## Task statement
Exact reproduction of all the data is required, with pictures excluded.

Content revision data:

+++

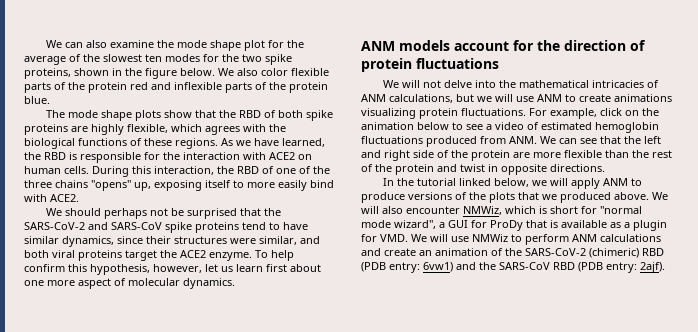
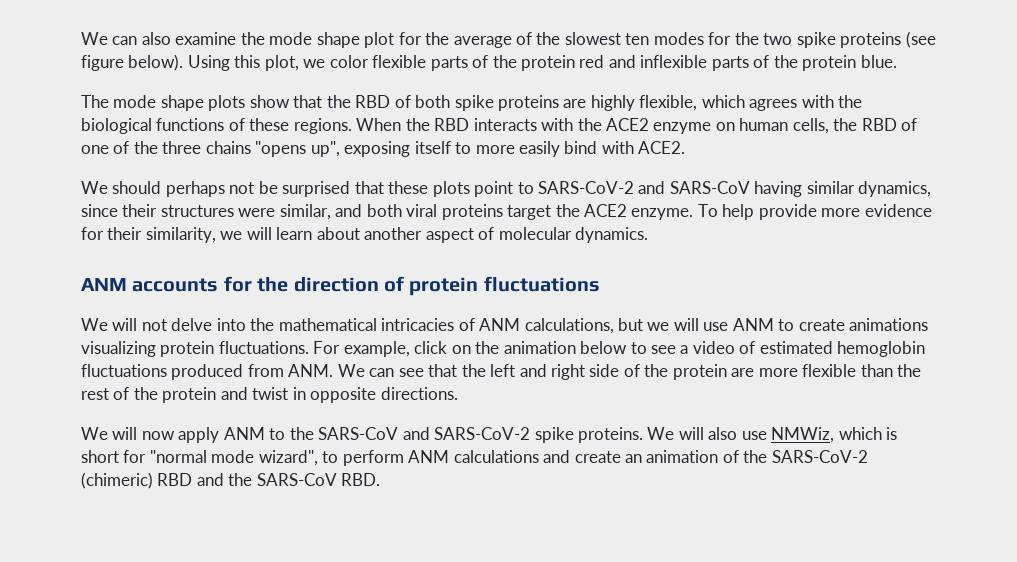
[24,68,258,79] proteins, shown in the figure below. We also -> [840,31,936,48] [81,54,326,71] proteins (see figure below). Using this plot, we
[221,138,325,147] [24,152,312,163] [24,166,214,177] As we have learned, the RBD is responsible for the interaction with ACE2 on human cells. During this interaction, -> [356,118,829,134] When the RBD interacts with the ACE2 enzyme on human cells,
[91,180,151,191] "opens" up, -> [255,141,340,157] "opens up",
[263,208,281,216] [24,222,308,233] the SARS-CoV-2 and SARS-CoV spike proteins tend to have -> [388,181,803,197] these plots point to SARS-CoV-2 and SARS-CoV having
[24,264,321,275] [24,280,75,286] confirm this hypothesis, however, let us learn first about one more -> [758,204,932,220] [81,227,423,243] provide more evidence for their similarity, we will learn about another
[399,40,509,51] models account -> [132,278,219,292] accounts
[382,178,642,189] [361,192,649,203] In the tutorial linked below, we will apply ANM to produce versions of the plots that we produced above. -> [81,427,644,443] We will now apply ANM to the SARS-CoV and SARS-CoV-2 spike proteins.
[406,206,460,214] encounter -> [741,431,767,440] use
[439,220,667,231] [361,234,508,242] a GUI for ProDy that is available as a plugin for VMD. We will use NMWiz -> (318, 458) none
[361,262,665,273] (PDB entry: 6vw1) and the SARS-CoV RBD (PDB entry: 2ajf). -> [196,473,381,486] and the SARS-CoV RBD.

+++

## Task result
[24,68,258,79] proteins, shown in the figure below. We also -> [840,31,936,48] [81,54,326,71] proteins (see figure below). Using this plot, we
[221,138,325,147] [24,152,312,163] [24,166,214,177] As we have learned, the RBD is responsible for the interaction with ACE2 on human cells. During this interaction, -> [356,118,829,134] When the RBD interacts with the ACE2 enzyme on human cells,
[91,180,151,191] "opens" up, -> [255,141,340,157] "opens up",
[263,208,281,216] [24,222,308,233] the SARS-CoV-2 and SARS-CoV spike proteins tend to have -> [388,181,803,197] these plots point to SARS-CoV-2 and SARS-CoV having
[24,264,321,275] [24,280,75,286] confirm this hypothesis, however, let us learn first about one more -> [758,204,932,220] [81,227,423,243] provide more evidence for their similarity, we will learn about another
[399,40,509,51] models account -> [132,278,219,292] accounts
[382,178,642,189] [361,192,649,203] In the tutorial linked below, we will apply ANM to produce versions of the plots that we produced above. -> [81,427,644,443] We will now apply ANM to the SARS-CoV and SARS-CoV-2 spike proteins.
[406,206,460,214] encounter -> [741,431,767,440] use
[439,220,667,231] [361,234,508,242] a GUI for ProDy that is available as a plugin for VMD. We will use NMWiz -> (318, 458) none
[361,262,665,273] (PDB entry: 6vw1) and the SARS-CoV RBD (PDB entry: 2ajf). -> [196,473,381,486] and the SARS-CoV RBD.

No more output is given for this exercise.